STORED DATA:

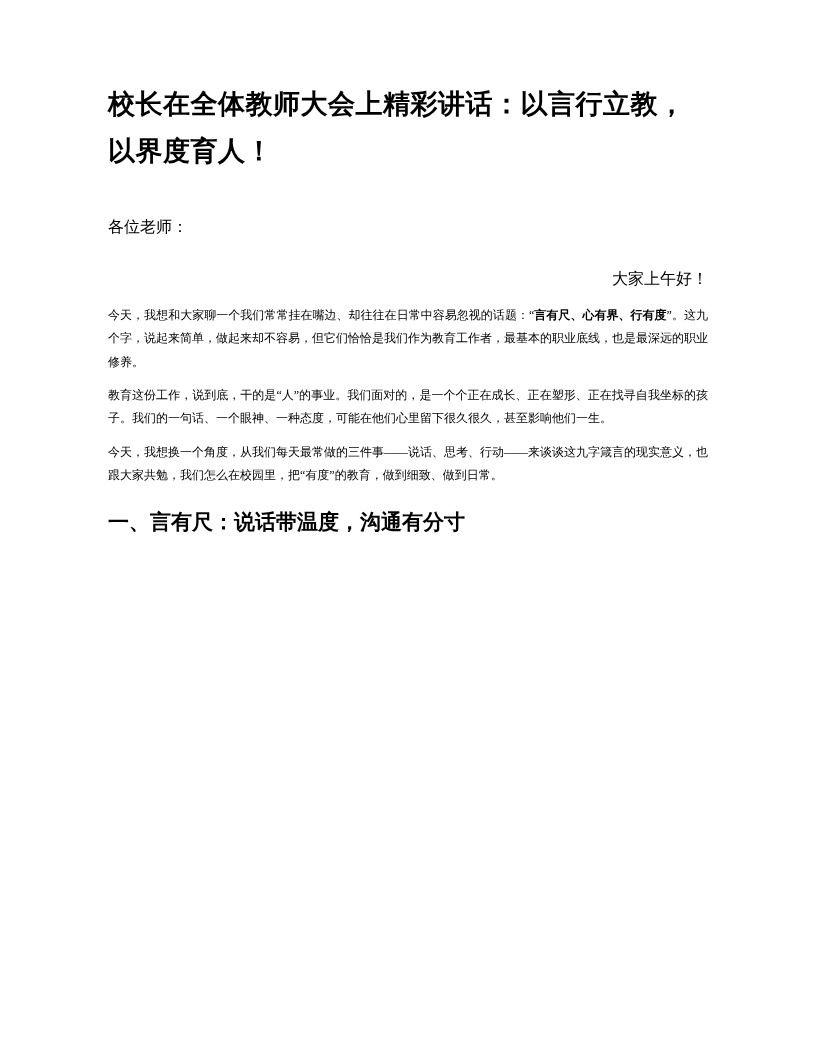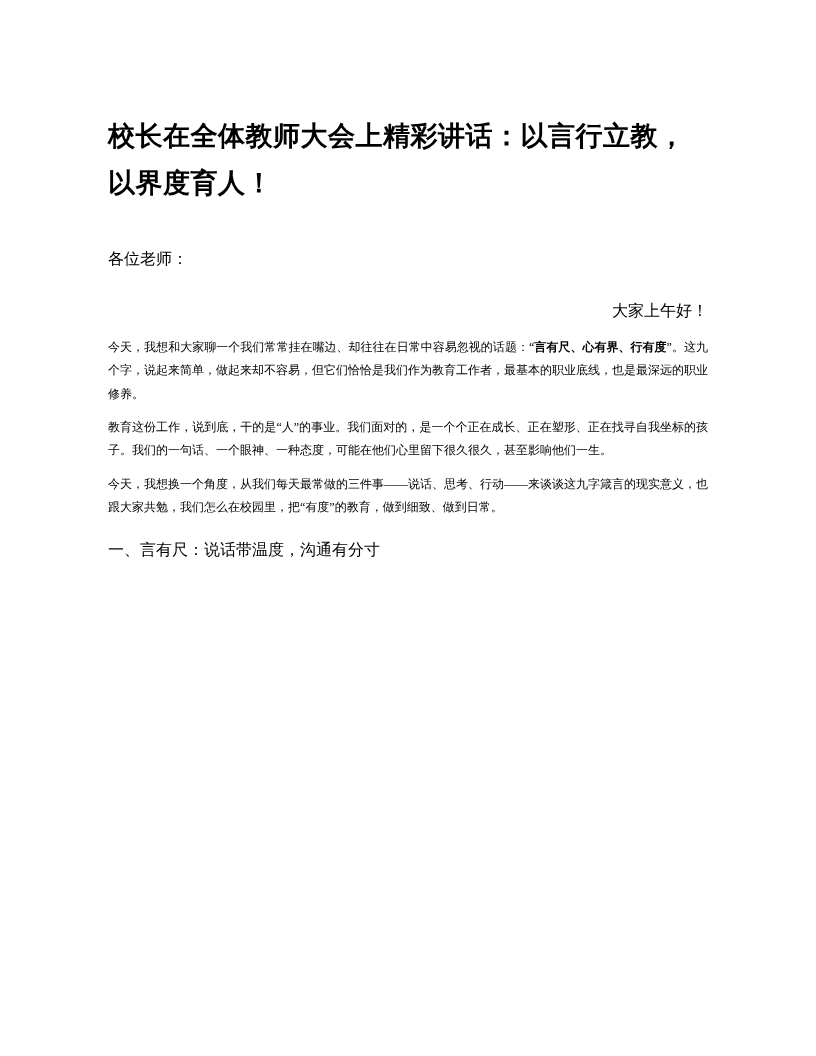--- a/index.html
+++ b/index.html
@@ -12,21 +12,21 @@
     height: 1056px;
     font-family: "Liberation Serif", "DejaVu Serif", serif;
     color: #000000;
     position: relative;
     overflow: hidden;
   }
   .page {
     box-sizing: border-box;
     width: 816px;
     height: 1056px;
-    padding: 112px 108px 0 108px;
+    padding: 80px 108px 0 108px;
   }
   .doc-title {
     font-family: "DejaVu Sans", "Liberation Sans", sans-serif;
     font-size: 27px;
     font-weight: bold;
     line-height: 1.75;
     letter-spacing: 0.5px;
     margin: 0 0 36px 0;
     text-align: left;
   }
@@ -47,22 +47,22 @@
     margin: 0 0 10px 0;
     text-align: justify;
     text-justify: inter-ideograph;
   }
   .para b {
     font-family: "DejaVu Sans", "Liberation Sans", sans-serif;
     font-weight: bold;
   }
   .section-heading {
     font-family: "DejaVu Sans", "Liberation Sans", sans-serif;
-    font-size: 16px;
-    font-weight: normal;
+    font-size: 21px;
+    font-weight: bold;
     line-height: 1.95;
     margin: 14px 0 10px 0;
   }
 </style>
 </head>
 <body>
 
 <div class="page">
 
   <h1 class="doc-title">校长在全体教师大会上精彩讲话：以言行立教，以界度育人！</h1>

WHAT THE TASK REQUIRES:
Copy out the listing above in full and leave out its pictures.

ANSWER SECTION:
--- a/index.html
+++ b/index.html
@@ -12,21 +12,21 @@
     height: 1056px;
     font-family: "Liberation Serif", "DejaVu Serif", serif;
     color: #000000;
     position: relative;
     overflow: hidden;
   }
   .page {
     box-sizing: border-box;
     width: 816px;
     height: 1056px;
-    padding: 112px 108px 0 108px;
+    padding: 80px 108px 0 108px;
   }
   .doc-title {
     font-family: "DejaVu Sans", "Liberation Sans", sans-serif;
     font-size: 27px;
     font-weight: bold;
     line-height: 1.75;
     letter-spacing: 0.5px;
     margin: 0 0 36px 0;
     text-align: left;
   }
@@ -47,22 +47,22 @@
     margin: 0 0 10px 0;
     text-align: justify;
     text-justify: inter-ideograph;
   }
   .para b {
     font-family: "DejaVu Sans", "Liberation Sans", sans-serif;
     font-weight: bold;
   }
   .section-heading {
     font-family: "DejaVu Sans", "Liberation Sans", sans-serif;
-    font-size: 16px;
-    font-weight: normal;
+    font-size: 21px;
+    font-weight: bold;
     line-height: 1.95;
     margin: 14px 0 10px 0;
   }
 </style>
 </head>
 <body>
 
 <div class="page">
 
   <h1 class="doc-title">校长在全体教师大会上精彩讲话：以言行立教，以界度育人！</h1>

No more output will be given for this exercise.